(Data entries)
■ ■ ■
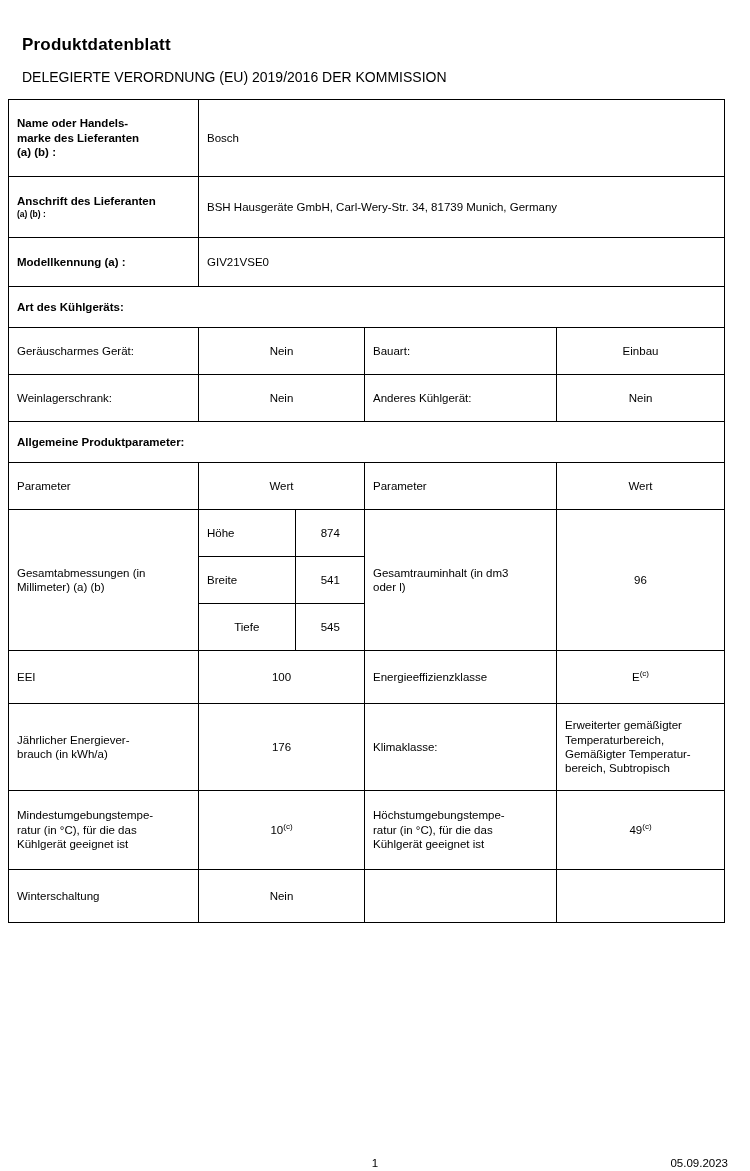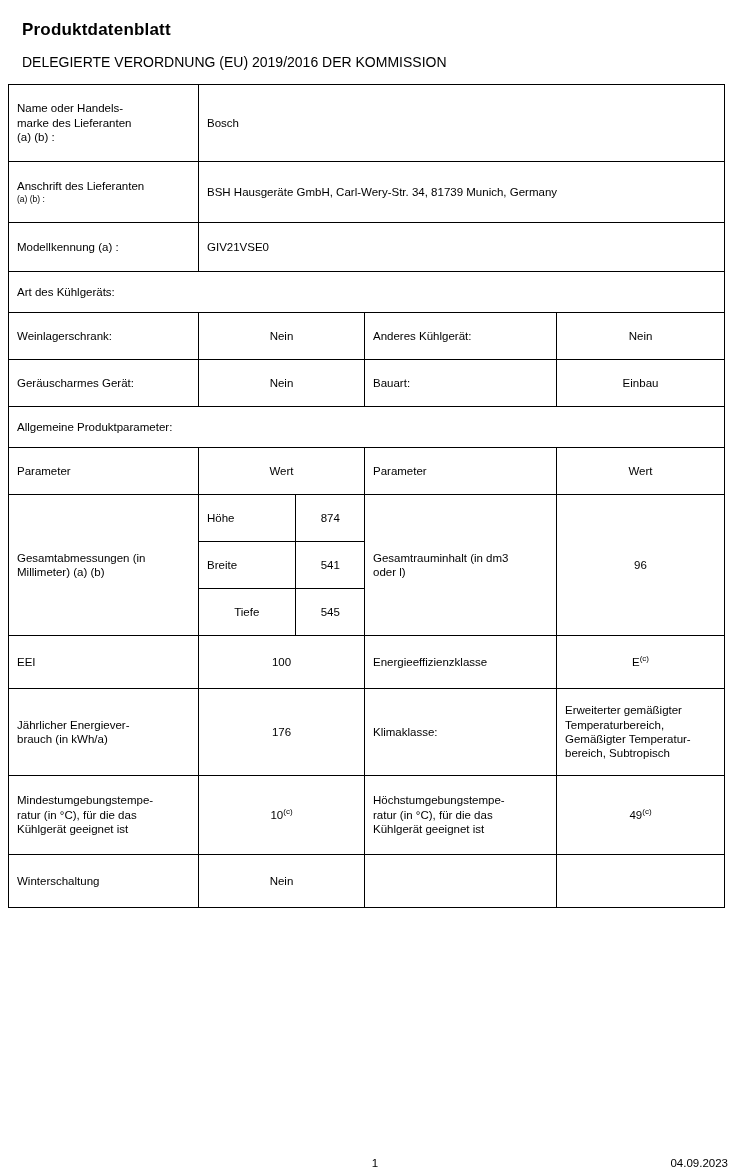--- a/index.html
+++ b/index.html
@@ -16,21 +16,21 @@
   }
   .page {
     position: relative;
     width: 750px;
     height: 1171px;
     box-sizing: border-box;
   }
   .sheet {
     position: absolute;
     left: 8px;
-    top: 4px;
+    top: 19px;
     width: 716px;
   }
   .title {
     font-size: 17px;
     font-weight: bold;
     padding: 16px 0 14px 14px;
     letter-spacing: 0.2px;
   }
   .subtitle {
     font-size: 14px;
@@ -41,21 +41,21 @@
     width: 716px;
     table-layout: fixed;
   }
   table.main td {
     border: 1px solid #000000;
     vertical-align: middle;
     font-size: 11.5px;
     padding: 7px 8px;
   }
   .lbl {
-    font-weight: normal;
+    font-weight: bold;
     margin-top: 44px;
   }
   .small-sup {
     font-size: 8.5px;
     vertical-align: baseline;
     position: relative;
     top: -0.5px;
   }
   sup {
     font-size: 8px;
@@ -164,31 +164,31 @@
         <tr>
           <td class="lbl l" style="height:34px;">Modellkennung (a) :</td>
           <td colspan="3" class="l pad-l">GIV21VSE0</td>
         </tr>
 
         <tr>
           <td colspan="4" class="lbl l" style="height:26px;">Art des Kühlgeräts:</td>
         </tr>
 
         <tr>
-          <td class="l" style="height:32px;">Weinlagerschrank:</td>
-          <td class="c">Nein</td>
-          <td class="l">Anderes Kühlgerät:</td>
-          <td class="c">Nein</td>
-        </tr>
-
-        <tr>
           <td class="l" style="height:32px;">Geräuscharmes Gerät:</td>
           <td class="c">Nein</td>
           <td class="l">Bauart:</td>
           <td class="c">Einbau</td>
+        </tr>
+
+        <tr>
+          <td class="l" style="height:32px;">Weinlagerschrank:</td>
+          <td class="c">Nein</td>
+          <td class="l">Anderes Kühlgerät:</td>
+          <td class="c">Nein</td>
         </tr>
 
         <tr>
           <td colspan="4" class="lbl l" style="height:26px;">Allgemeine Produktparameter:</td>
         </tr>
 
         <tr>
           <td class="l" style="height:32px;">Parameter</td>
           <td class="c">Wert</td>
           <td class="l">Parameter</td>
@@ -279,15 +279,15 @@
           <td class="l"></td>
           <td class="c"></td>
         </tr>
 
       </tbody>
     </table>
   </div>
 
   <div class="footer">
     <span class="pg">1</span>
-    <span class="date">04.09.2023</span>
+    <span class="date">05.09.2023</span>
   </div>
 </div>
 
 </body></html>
■ ■ ■
### TO DO
The word "Weinlagerschrank" appears in some of the lines above. Copy those lines.

### SOLVED EXERCISE
-          <td class="l" style="height:32px;">Weinlagerschrank:</td>
+          <td class="l" style="height:32px;">Weinlagerschrank:</td>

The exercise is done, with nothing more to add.